Where to begin? How about with what kind of mistake Biden made. No, FDR did not get on TV to talk to the nation when the market crashed in 1929. FDR was not president until 1933, and television did not appear until 1939. What Roosevelt did do was become president in the middle of the depression, and he had his famous "fireside chats" on the radio. So boiled down to the essentials, Biden misplaced Roosevelt's talks with the nation during the depression by a few years, and got the medium wrong.
So what? This is Knight's idea of a major error? In what way? Does it reveal any underlying ignorance of major events? No.

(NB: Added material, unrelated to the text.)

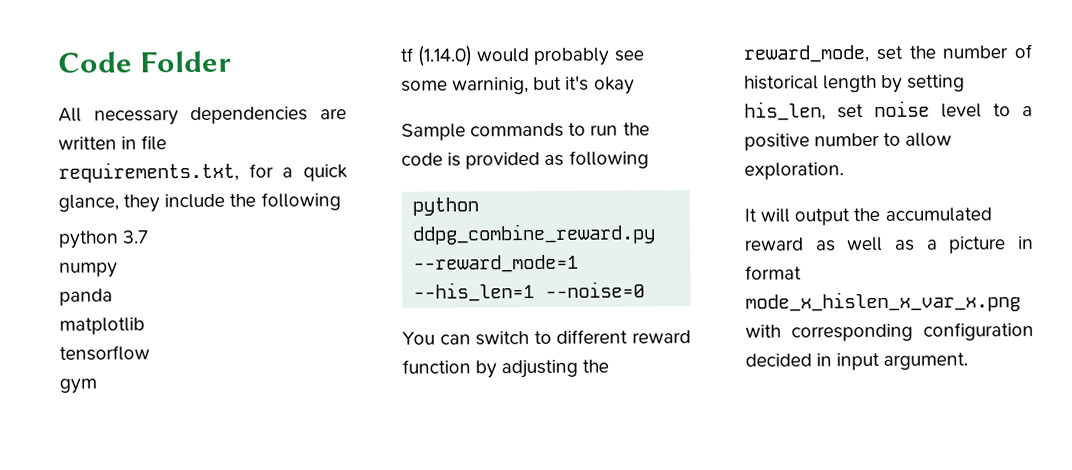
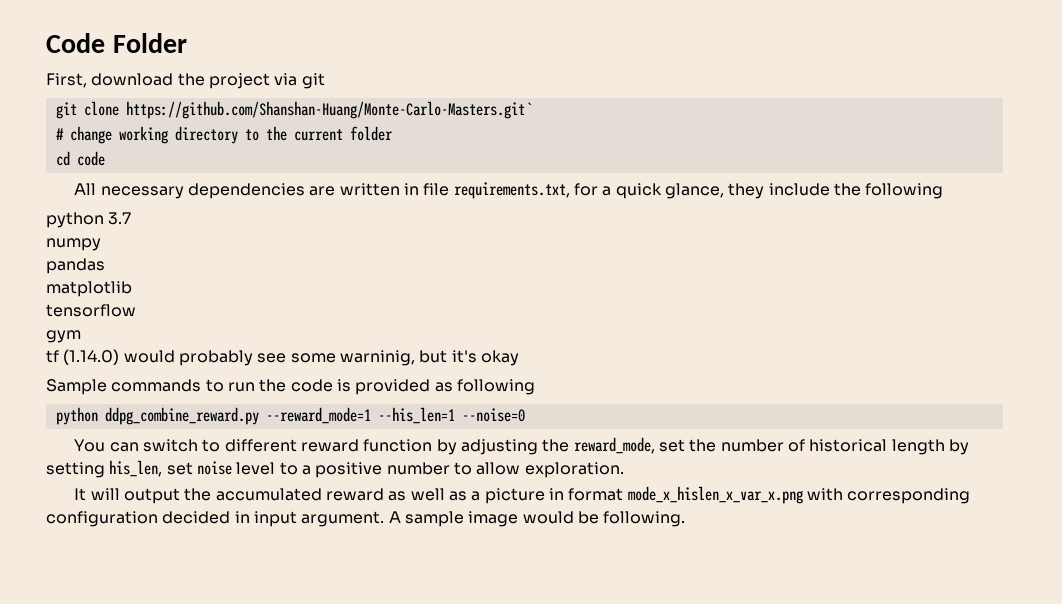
(233, 61) none -> [46,73,325,89] [55,101,532,119] [55,126,393,144] [55,151,105,166] // First, download the project via git // git clone https://github.com/Shanshan-Huang/Monte-Carlo-Masters.git` // # change working directory to the current folder // cd code
[59,288,113,306] panda -> [46,258,105,274] pandas
(969, 361) none -> [388,511,686,527] A sample image would be following.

Does it reveal a lack of conceptual understanding of any issues? It does not. The man made mistakes on matters of trivia. The spirit of what he said was true: FDR did soothe the nation during troubled financial times.
Yet Knight and many of the McCain people want us and the media to treat this as the same sort of mistake as thinking Fannie Mae and Freddie Mac were public institutions, or yammering about Russian air strikes into Alaska? Talk about a lack of perspective and scale. It shows in Knight's hypothetical SNL skit above, where he compares Biden's mistake of a few years, and one level of technology, in the proper historical event, with a mistake of almost a century that used the wrong historical event and technology dramatically different from the reality! (For any Palin supporters reading this, Gettysburg was a battle in the Civil War, and Washington fought in the American Revolutionary War, nearly 100 years earlier).
Knight's second example is just as bad:
"Another suitable moment for carving into a media bat came after John McCain showed his metal bracelet worn in memory of Cpl. Matthew Stanley, who was killed in Iraq. Obama noted that he, too, wore a bracelet for a fallen soldier. Then he forgot the name of Sgt. Ryan David Jopek and had to look down and read it.
It’s not awful, and could happen to anyone, but can anyone honestly imagine that the media would have ignored this had McCain been the forgetful one?"
Notice the use, as seems an epidemic among conservatives these days, of a hypothetical speculation in place of a fact at the end. Knight presents no evidence that the media would have treated this differently had McCain done it. He simply speculates about it and pretends it is evidence. It's not. To prove it, I'll illustrate what such evidence would look like, and why his original point is wrong. Take this quote from Sarah Palin's Couric interview, where she is talking about the relevance of Russia and Canada:
"Well, it certainly does because our-- our next door neighbors are foreign countries. They're in the state that I am the executive of."
Palin said that Russia and Canada were IN Alaska. Not near it, in it. It's a clear mistake, and yet the horrible anti-Palin media said nothing. Now why would that be? Simple. It was not a substantive mistake. Her tongue slipped, it happens to everyone from time to time, and it is simply not worth focusing on. THAT would be Gotcha Politics. Yet that is not what we see.
The same argument can be made about Obama reading the soldier's name. So what? Do we expect every politician to remember every name that crosses their path? Do we even know he looked because he forgot? Maybe it was an act of respect, trying not to mangle a difficult name. However, even if he forgot the name, do the Republicans really want to compare this to McCain forgetting, on three separate occasions, that Czechoslovakia no longer exists? They aren't the same thing at all, and they shouldn't be treated the same.
Knight likes football analogies, but he misses the easy one. He wants us to treat the Democratic incomplete passes with Republican interceptions.